═════ Stored data

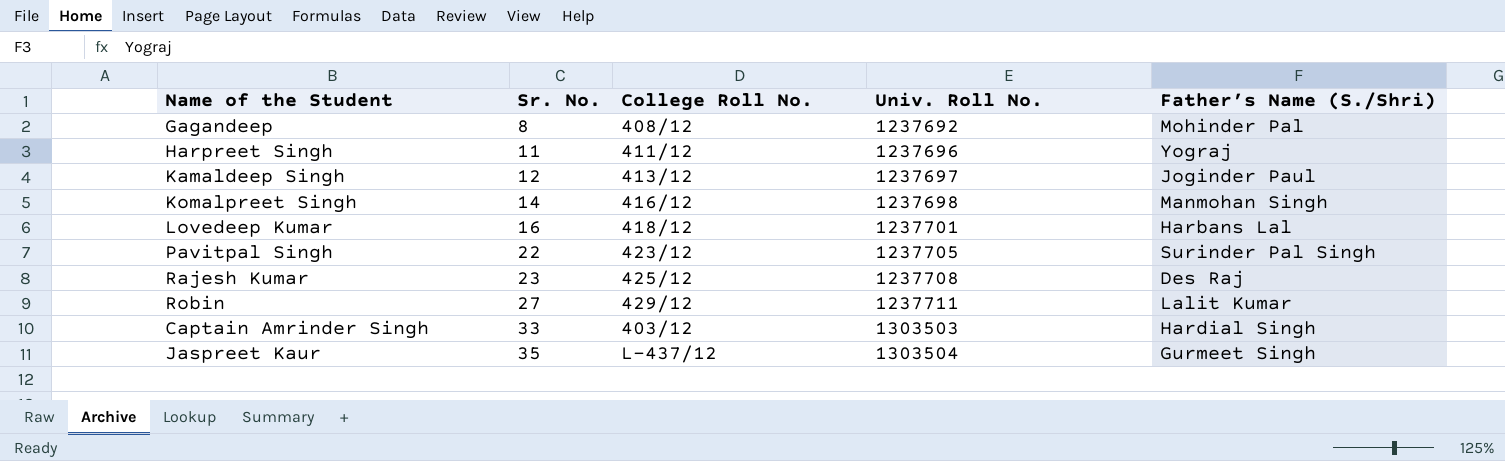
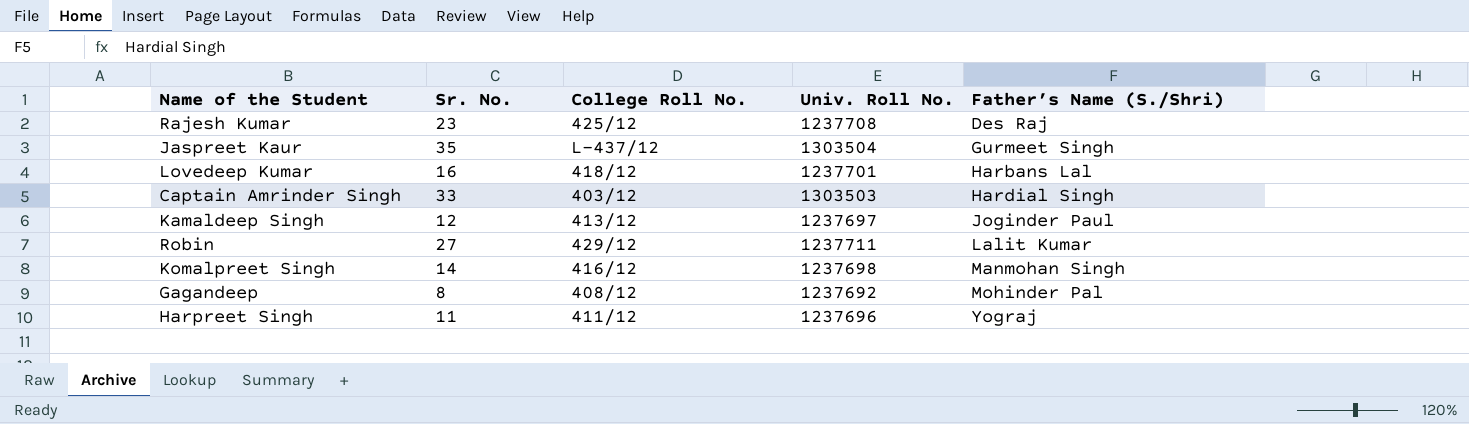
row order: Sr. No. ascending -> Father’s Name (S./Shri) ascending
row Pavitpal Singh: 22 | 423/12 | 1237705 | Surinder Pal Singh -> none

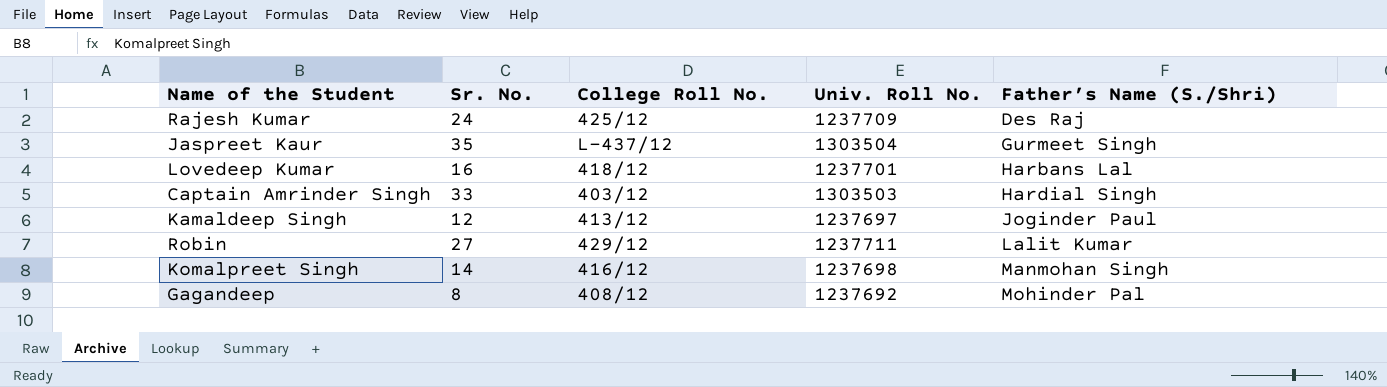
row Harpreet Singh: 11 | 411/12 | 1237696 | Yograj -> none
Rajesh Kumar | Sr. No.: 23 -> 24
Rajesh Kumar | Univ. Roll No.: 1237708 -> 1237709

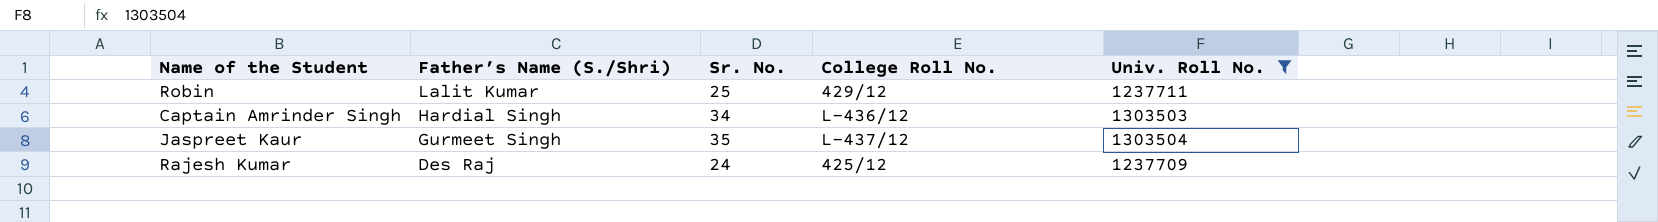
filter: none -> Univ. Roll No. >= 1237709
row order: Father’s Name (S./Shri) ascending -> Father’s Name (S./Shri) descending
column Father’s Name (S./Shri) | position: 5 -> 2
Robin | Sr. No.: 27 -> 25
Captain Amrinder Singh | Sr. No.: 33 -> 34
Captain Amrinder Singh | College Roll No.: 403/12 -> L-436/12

══════════
═════ Stored data

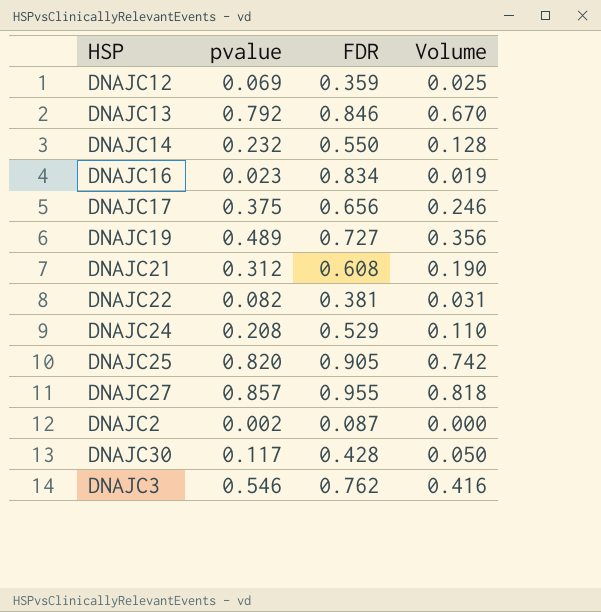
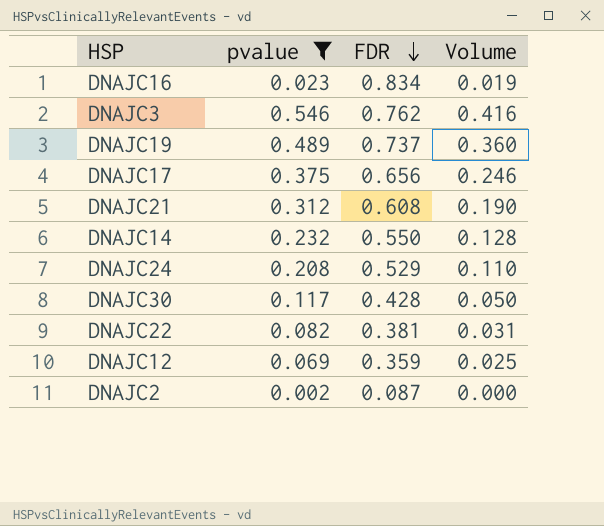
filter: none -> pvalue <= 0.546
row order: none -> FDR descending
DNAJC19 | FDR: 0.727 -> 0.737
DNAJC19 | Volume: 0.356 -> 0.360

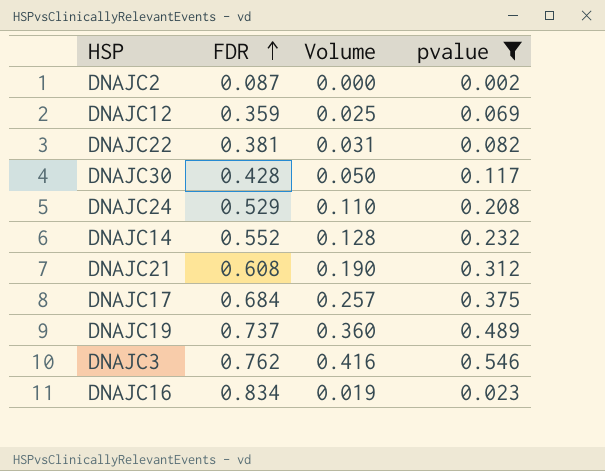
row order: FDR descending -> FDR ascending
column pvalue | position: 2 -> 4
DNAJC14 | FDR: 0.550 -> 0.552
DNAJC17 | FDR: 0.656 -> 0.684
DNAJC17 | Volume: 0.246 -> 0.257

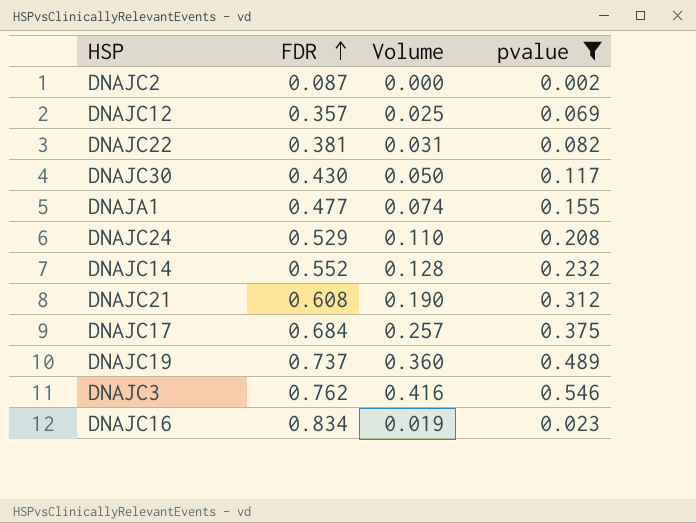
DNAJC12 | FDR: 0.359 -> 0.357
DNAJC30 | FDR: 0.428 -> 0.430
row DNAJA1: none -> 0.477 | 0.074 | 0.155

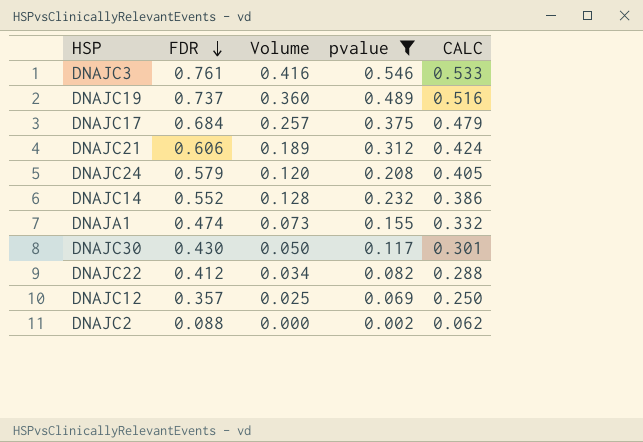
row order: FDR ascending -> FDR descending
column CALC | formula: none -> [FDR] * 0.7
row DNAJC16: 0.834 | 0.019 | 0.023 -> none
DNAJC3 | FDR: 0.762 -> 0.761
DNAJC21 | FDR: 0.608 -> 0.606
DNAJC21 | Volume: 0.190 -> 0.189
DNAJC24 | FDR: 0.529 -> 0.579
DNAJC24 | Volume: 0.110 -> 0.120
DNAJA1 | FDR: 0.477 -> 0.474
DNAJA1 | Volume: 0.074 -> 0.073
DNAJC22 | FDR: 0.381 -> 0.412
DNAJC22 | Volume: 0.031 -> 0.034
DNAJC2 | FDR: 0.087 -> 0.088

══════════
═════ Stored data

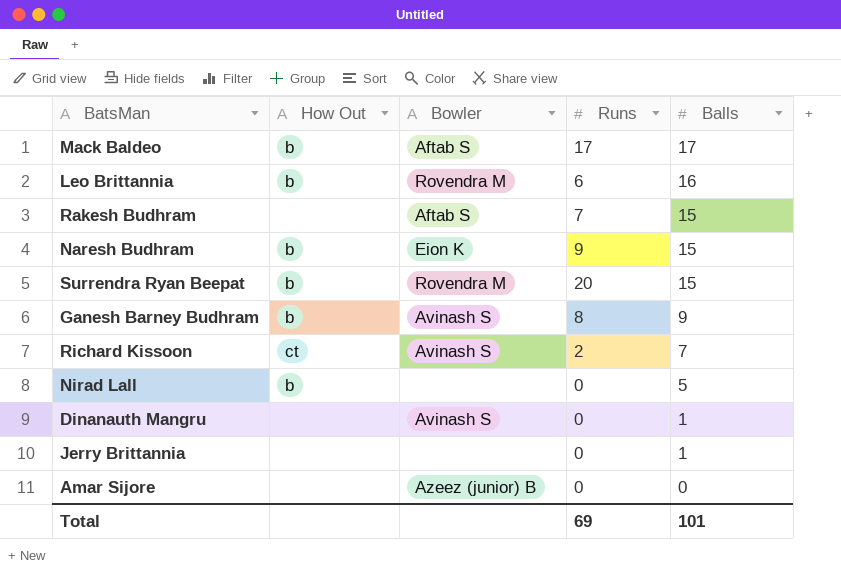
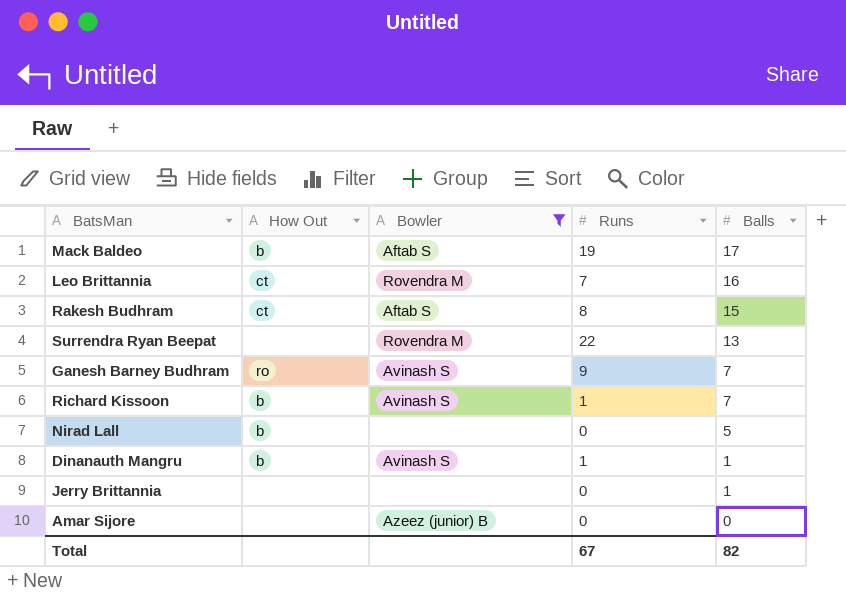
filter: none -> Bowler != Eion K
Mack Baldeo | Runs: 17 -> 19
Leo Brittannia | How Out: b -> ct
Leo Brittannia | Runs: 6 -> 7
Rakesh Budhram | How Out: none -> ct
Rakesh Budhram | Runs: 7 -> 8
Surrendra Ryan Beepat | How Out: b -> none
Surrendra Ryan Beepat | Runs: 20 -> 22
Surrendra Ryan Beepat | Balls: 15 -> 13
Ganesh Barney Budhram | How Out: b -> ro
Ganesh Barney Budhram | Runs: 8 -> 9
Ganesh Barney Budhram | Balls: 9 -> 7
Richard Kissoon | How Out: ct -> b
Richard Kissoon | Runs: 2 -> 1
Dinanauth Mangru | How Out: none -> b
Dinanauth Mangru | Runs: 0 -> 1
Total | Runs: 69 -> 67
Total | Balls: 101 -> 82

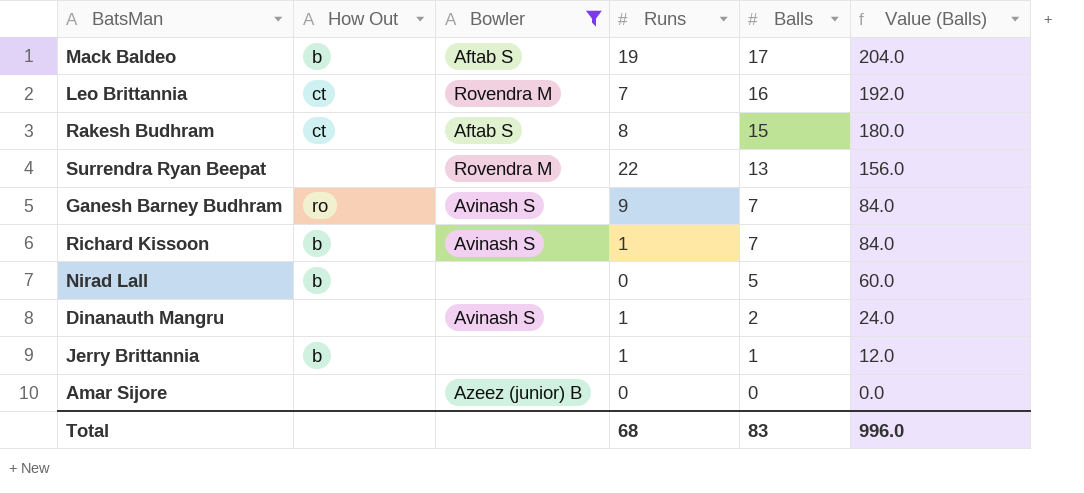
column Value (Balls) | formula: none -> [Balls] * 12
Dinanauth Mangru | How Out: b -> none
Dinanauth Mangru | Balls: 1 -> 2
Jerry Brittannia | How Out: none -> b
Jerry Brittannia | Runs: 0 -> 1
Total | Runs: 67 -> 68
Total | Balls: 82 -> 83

══════════

Task = Taking the line with "column Father’s Name" as the first and the line with "Captain Amrinder Singh | College" as the last, retype that stretch of the data above exactly, with no other lines.

Answer space =
column Father’s Name (S./Shri) | position: 5 -> 2
Robin | Sr. No.: 27 -> 25
Captain Amrinder Singh | Sr. No.: 33 -> 34
Captain Amrinder Singh | College Roll No.: 403/12 -> L-436/12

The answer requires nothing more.